23 December 2016

Democracy Wall as Proto-Internet, 1978

From Strange Rebels: 1979 and the Birth of the 21st Century, by Christian Caryl (Basic Books, 2014), Kindle Loc. 2721-2761:
Most of these malcontents were incapable of articulating their demands. But someone was prepared to do it for them. In September 1978, the editors of a magazine called China Youth, which had been prohibited from publishing during the Cultural Revolution, decided to relaunch it. They decided to mark its return in style by publishing some poems commemorating the Tiananmen Incident of 1976. Party censors intervened and thwarted the editors from going ahead with their plans. The frustrated literati refused to give up, so they resorted to a time-honored technique of Chinese mass communication: the dazibao, or “big-character poster.” They decided to print the poems in poster form and paste them up in a public place. They needed a venue where a big audience was ensured, so they opted for a spot that other unrecognized writers had been using for a few months. This was a long stretch of brick wall under a row of leafless sycamore trees next to a bus depot in Xidan, a spot in downtown Beijing, just a few blocks from the Jingxi Hotel, that tens of thousands of commuters passed through every day.

China Youth’s decision to use the site dramatically boosted its notoriety. Crowds of readers quickly formed. To everyone’s surprise, the authorities declined to interfere. Posters proliferated. Soon people were coming from all over China to take a look. Crowds gathered, eager to experience the heady atmosphere of a place where a myriad of views competed for attention.

This was Xidan Democracy Wall. Young Chinese described it as their version of Speaker’s Corner in London’s Hyde Park. For a few weeks in the winter of 1978–1979, it would become a key strategic asset in the battle for China’s soul.

At some point in late November, a poster appeared on the wall criticizing Mao by name. No one could recall such a thing ever happening before. The author of the poster, who called himself Work Permit Number 0538 (and gave the address of the motor repair shop where he worked), wrote: “In 1976 after the Tiananmen Incident, the Gang of Four made use of the prestige and power of Chairman Mao’s mistaken judgment on class struggle and launched an all-out attack on the cause of revolution in China.” During the Cultural Revolution, one man had been sentenced to fifteen years in a labor camp for absentmindedly scratching his back with a copy of the Little Red Book during a mass meeting. Now everyone waited to see what would happen to the author of this shocking text. Would he be shot? Surely, at least, the poster itself would be torn down. But two days later it was still there.
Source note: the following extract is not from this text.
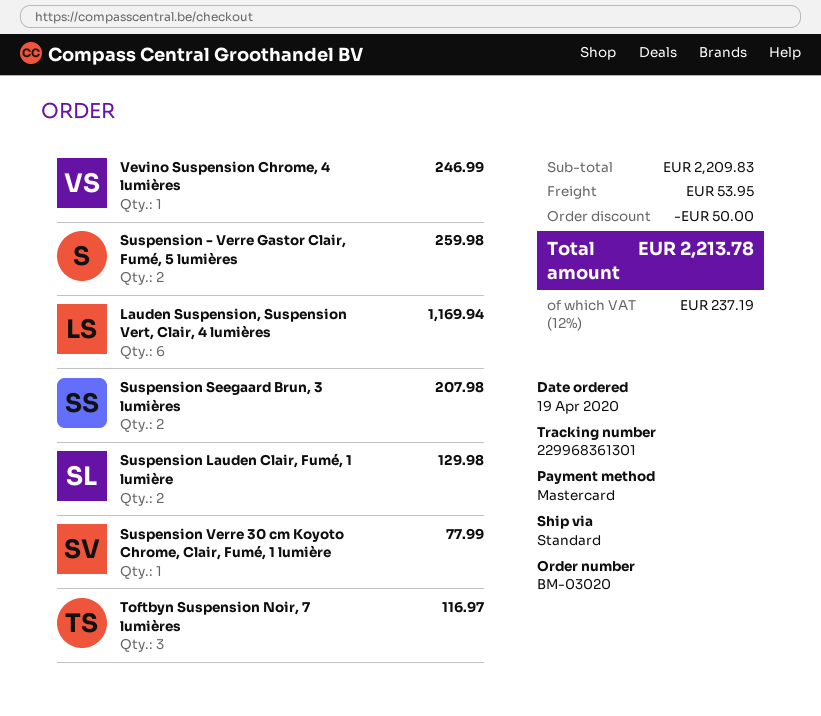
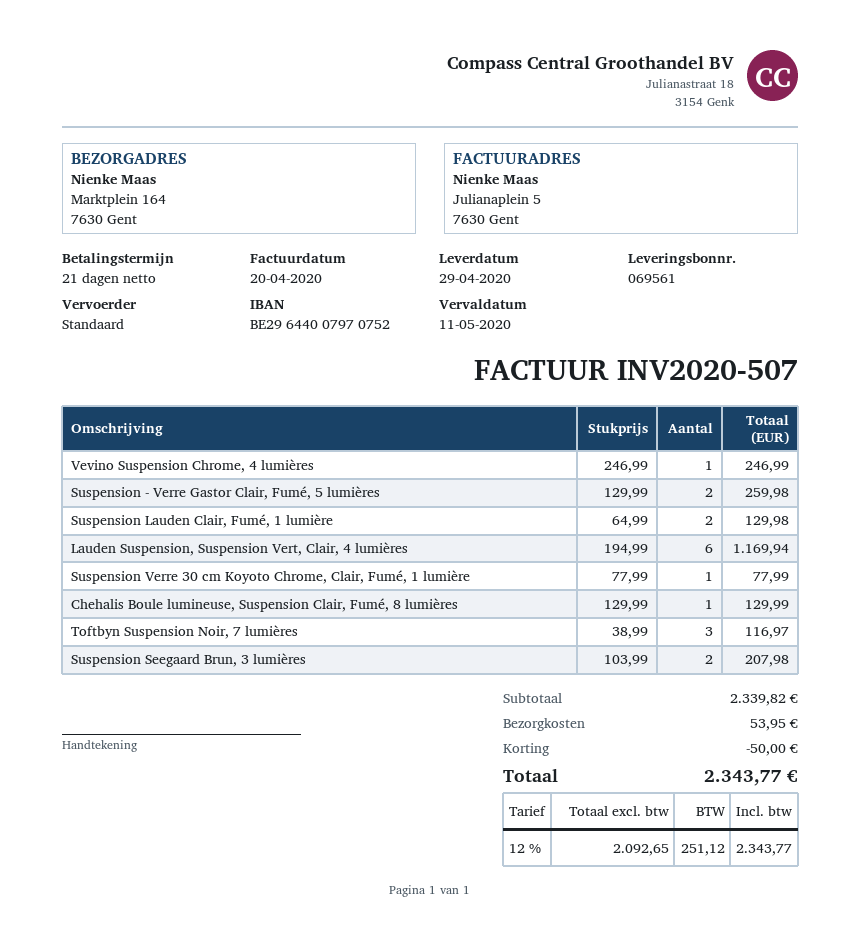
Chehalis Boule lumineuse, Suspension Clair, Fumé, 8 lumières: none -> 1 for 129.99
subtotal: 2209.83 -> 2339.82
tax: 12% = 237.19 -> 12% = 251.12
total: 2213.78 -> 2343.77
The posters that followed pushed the boundaries even further. One wondered how the all-knowing Mao had failed to notice that his own wife, Jiang Qing, was actually a “traitor.” Another called on the party leadership to observe the rule of law. Another demanded the rehabilitation of party leaders who had been purged by Mao in the early 1960s. Not all of the provocations were political. “Why can’t the national economy catch up with the one in Taiwan?” one poster asked. “How can the United States, a capitalist country only 200 years old, be the most developed in the world?”

By now the wall was besieged by visitors, day and night. People read, expostulated, and listened “with an openness unprecedented in the history of the People’s Republic.” Some visitors spoke their messages through bullhorns. The foreign correspondents and diplomats who came to see what was going on found themselves besieged by curious locals. During the years of the Cultural Revolution, ordinary Chinese had done whatever they could to avoid even the most cursory contact with citizens of other countries. Now, liberated by the air of candor around the wall, they peppered the foreigners with questions. Roger Garside, a Chinese-speaking British diplomat who wrote one of the most vivid accounts of the early reform period in China, recalled the scene:
They bombarded me with questions on democracy and human rights: “Can you really criticize your Prime Minister? Who owns the newspapers in Britain? How do they decide their editorial policy? How is the BBC controlled? How are elections organized?”

Some were by no means ignorant but wanted to check out the information they had acquired one way or another; others were simply thirsty for knowledge.
In Garside’s description, Democracy Wall functioned like a sort of proto-Internet: posters with derivative content were quickly papered over, while those that had something new or powerful to say were left uncovered. Readers wrote comments on some of the posters with ballpoint pens; when a popular one was torn by accident, visitors quickly glued it back together. Some of the texts were written on scraps of paper torn from notebooks, while others were composed on sheets of paper three feet high with brush and ink. Some authors used paper in pink or green to attract attention.